# Work item:
Sort through the data and copy the lines holding the word "width".

-*-

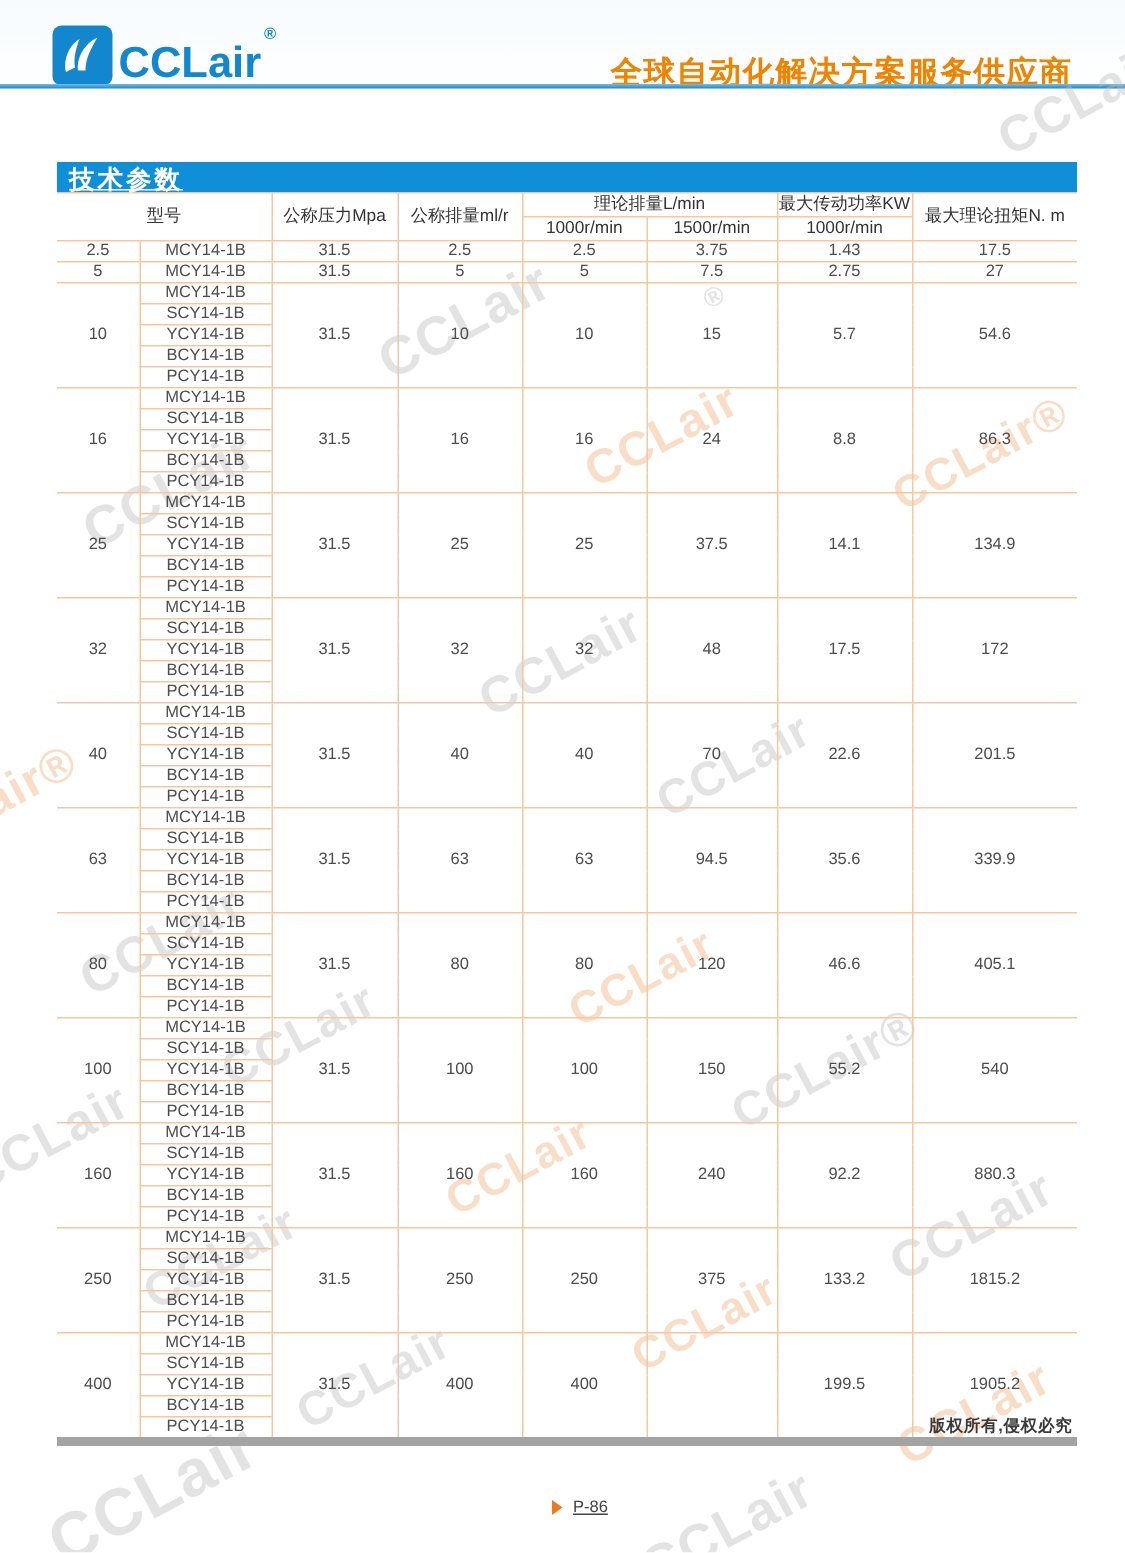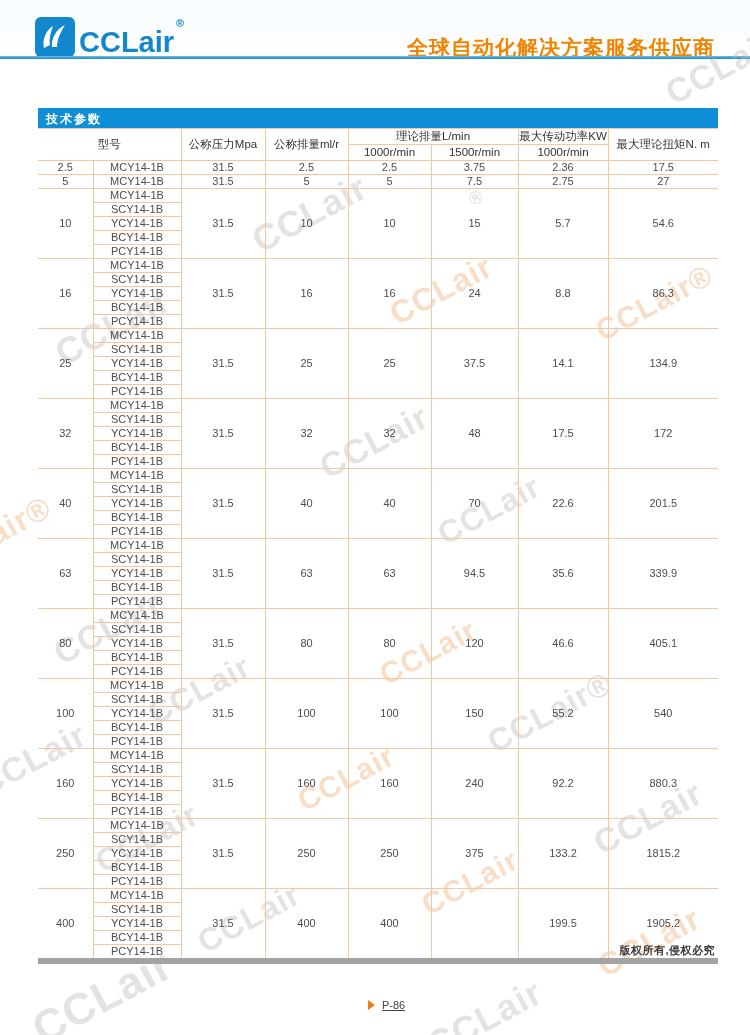--- a/index.html
+++ b/index.html
@@ -44,8 +44,8 @@
   .params{position:absolute;left:38px;top:108px;width:680px;}
   .sec-title{
     height:20px;background:#0f8fd7;color:#ffffff;
-    font-size:12px;font-weight:bold;letter-spacing:2px;
-    display:flex;align-items:flex-end;padding-left:8px;box-sizing:border-box;
+    font-size:17px;font-weight:bold;letter-spacing:2px;
+    display:flex;align-items:flex-start;padding-left:8px;box-sizing:border-box;text-decoration:underline;
   }
   table.params-tbl{
     border-collapse:collapse;table-layout:fixed;width:680px;

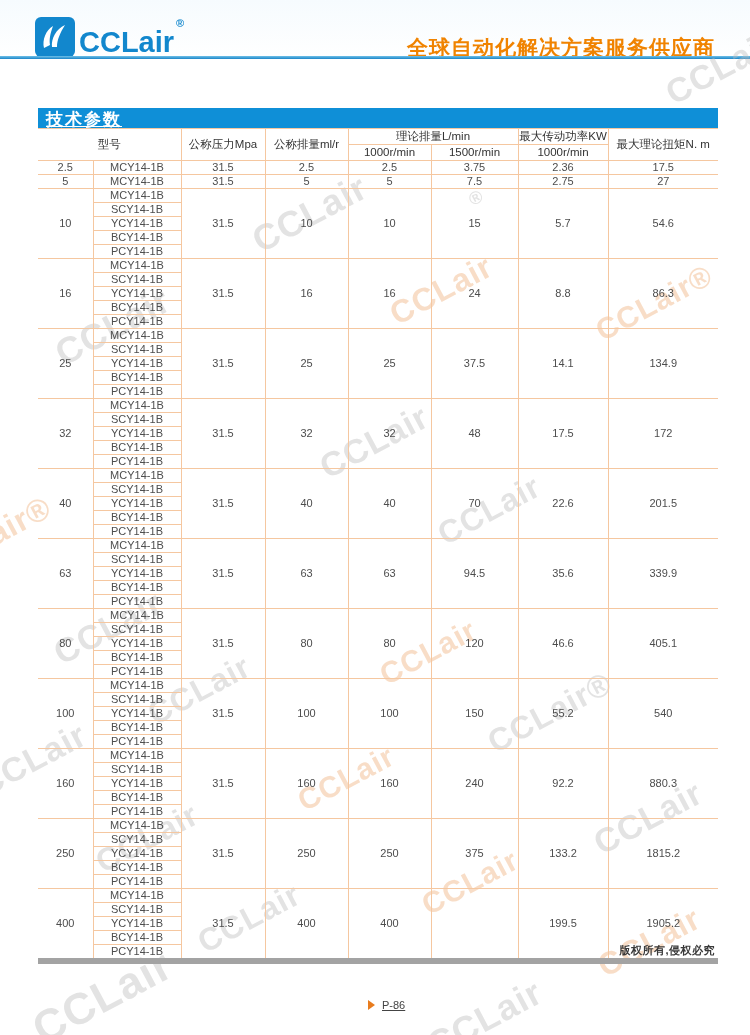--- a/index.html
+++ b/index.html
@@ -159,7 +159,7 @@
             <td>2.5</td>
             <td>2.5</td>
             <td>3.75</td>
-            <td>2.36</td>
+            <td>1.43</td>
             <td>17.5</td>
           </tr>
           <tr>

-*-

# Written solution:
   .params{position:absolute;left:38px;top:108px;width:680px;}
     border-collapse:collapse;table-layout:fixed;width:680px;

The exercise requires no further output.